- [Difference listings]
%%

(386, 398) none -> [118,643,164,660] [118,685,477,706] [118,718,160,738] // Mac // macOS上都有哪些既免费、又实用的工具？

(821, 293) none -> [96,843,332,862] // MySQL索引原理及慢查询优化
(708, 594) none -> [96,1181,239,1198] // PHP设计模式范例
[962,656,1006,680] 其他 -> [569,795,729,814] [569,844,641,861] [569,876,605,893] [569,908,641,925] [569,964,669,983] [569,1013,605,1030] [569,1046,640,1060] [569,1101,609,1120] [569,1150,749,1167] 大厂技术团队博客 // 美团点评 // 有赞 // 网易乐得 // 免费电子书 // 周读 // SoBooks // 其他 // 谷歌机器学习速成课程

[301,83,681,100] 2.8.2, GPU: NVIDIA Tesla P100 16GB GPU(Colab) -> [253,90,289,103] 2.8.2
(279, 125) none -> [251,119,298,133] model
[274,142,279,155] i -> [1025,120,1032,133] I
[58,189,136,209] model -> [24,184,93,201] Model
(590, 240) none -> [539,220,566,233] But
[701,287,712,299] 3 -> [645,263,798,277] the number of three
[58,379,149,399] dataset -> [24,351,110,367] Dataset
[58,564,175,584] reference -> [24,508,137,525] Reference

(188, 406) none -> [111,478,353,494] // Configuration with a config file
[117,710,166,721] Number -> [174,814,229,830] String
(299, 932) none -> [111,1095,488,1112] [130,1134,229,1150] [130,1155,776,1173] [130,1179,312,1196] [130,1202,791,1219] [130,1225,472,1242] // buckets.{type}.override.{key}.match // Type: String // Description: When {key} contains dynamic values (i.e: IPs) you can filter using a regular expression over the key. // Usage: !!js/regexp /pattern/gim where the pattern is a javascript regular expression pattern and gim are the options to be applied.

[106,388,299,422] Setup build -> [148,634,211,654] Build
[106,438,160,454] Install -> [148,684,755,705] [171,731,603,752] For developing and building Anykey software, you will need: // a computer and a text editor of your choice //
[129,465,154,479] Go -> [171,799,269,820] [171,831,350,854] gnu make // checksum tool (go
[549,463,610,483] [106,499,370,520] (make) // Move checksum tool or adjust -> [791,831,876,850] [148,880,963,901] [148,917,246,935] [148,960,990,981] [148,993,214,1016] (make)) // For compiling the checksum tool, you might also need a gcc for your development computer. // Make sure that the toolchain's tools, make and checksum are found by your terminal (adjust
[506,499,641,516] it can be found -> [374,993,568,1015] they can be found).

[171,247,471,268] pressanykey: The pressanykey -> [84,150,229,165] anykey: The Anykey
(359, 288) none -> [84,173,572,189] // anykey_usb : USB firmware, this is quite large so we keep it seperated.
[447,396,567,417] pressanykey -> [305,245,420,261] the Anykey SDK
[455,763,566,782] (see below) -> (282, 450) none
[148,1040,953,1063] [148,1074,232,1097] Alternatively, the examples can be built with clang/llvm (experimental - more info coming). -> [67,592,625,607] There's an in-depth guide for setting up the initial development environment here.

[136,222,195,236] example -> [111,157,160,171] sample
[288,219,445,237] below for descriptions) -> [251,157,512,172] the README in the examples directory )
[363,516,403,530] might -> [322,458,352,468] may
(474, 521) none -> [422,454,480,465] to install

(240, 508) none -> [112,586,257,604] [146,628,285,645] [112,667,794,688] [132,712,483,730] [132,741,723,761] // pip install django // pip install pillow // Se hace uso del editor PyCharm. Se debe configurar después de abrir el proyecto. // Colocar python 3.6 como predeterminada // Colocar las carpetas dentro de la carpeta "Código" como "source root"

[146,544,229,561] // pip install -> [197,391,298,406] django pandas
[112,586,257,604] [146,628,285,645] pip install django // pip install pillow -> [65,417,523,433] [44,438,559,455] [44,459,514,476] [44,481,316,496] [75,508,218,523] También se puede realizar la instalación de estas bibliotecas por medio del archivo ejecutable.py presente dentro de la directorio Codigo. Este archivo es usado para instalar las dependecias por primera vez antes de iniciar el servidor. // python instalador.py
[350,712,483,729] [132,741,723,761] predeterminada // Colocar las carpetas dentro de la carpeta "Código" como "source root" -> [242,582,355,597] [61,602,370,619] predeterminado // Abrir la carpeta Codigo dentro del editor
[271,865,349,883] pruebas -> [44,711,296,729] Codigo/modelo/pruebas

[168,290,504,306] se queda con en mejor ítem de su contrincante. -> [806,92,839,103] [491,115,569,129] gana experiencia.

%%

- [Work item] Please print all the data again exactly as given.

- [Solution]
(386, 398) none -> [118,643,164,660] [118,685,477,706] [118,718,160,738] // Mac // macOS上都有哪些既免费、又实用的工具？

(821, 293) none -> [96,843,332,862] // MySQL索引原理及慢查询优化
(708, 594) none -> [96,1181,239,1198] // PHP设计模式范例
[962,656,1006,680] 其他 -> [569,795,729,814] [569,844,641,861] [569,876,605,893] [569,908,641,925] [569,964,669,983] [569,1013,605,1030] [569,1046,640,1060] [569,1101,609,1120] [569,1150,749,1167] 大厂技术团队博客 // 美团点评 // 有赞 // 网易乐得 // 免费电子书 // 周读 // SoBooks // 其他 // 谷歌机器学习速成课程

[301,83,681,100] 2.8.2, GPU: NVIDIA Tesla P100 16GB GPU(Colab) -> [253,90,289,103] 2.8.2
(279, 125) none -> [251,119,298,133] model
[274,142,279,155] i -> [1025,120,1032,133] I
[58,189,136,209] model -> [24,184,93,201] Model
(590, 240) none -> [539,220,566,233] But
[701,287,712,299] 3 -> [645,263,798,277] the number of three
[58,379,149,399] dataset -> [24,351,110,367] Dataset
[58,564,175,584] reference -> [24,508,137,525] Reference

(188, 406) none -> [111,478,353,494] // Configuration with a config file
[117,710,166,721] Number -> [174,814,229,830] String
(299, 932) none -> [111,1095,488,1112] [130,1134,229,1150] [130,1155,776,1173] [130,1179,312,1196] [130,1202,791,1219] [130,1225,472,1242] // buckets.{type}.override.{key}.match // Type: String // Description: When {key} contains dynamic values (i.e: IPs) you can filter using a regular expression over the key. // Usage: !!js/regexp /pattern/gim where the pattern is a javascript regular expression pattern and gim are the options to be applied.

[106,388,299,422] Setup build -> [148,634,211,654] Build
[106,438,160,454] Install -> [148,684,755,705] [171,731,603,752] For developing and building Anykey software, you will need: // a computer and a text editor of your choice //
[129,465,154,479] Go -> [171,799,269,820] [171,831,350,854] gnu make // checksum tool (go
[549,463,610,483] [106,499,370,520] (make) // Move checksum tool or adjust -> [791,831,876,850] [148,880,963,901] [148,917,246,935] [148,960,990,981] [148,993,214,1016] (make)) // For compiling the checksum tool, you might also need a gcc for your development computer. // Make sure that the toolchain's tools, make and checksum are found by your terminal (adjust
[506,499,641,516] it can be found -> [374,993,568,1015] they can be found).

[171,247,471,268] pressanykey: The pressanykey -> [84,150,229,165] anykey: The Anykey
(359, 288) none -> [84,173,572,189] // anykey_usb : USB firmware, this is quite large so we keep it seperated.
[447,396,567,417] pressanykey -> [305,245,420,261] the Anykey SDK
[455,763,566,782] (see below) -> (282, 450) none
[148,1040,953,1063] [148,1074,232,1097] Alternatively, the examples can be built with clang/llvm (experimental - more info coming). -> [67,592,625,607] There's an in-depth guide for setting up the initial development environment here.

[136,222,195,236] example -> [111,157,160,171] sample
[288,219,445,237] below for descriptions) -> [251,157,512,172] the README in the examples directory )
[363,516,403,530] might -> [322,458,352,468] may
(474, 521) none -> [422,454,480,465] to install

(240, 508) none -> [112,586,257,604] [146,628,285,645] [112,667,794,688] [132,712,483,730] [132,741,723,761] // pip install django // pip install pillow // Se hace uso del editor PyCharm. Se debe configurar después de abrir el proyecto. // Colocar python 3.6 como predeterminada // Colocar las carpetas dentro de la carpeta "Código" como "source root"

[146,544,229,561] // pip install -> [197,391,298,406] django pandas
[112,586,257,604] [146,628,285,645] pip install django // pip install pillow -> [65,417,523,433] [44,438,559,455] [44,459,514,476] [44,481,316,496] [75,508,218,523] También se puede realizar la instalación de estas bibliotecas por medio del archivo ejecutable.py presente dentro de la directorio Codigo. Este archivo es usado para instalar las dependecias por primera vez antes de iniciar el servidor. // python instalador.py
[350,712,483,729] [132,741,723,761] predeterminada // Colocar las carpetas dentro de la carpeta "Código" como "source root" -> [242,582,355,597] [61,602,370,619] predeterminado // Abrir la carpeta Codigo dentro del editor
[271,865,349,883] pruebas -> [44,711,296,729] Codigo/modelo/pruebas

[168,290,504,306] se queda con en mejor ítem de su contrincante. -> [806,92,839,103] [491,115,569,129] gana experiencia.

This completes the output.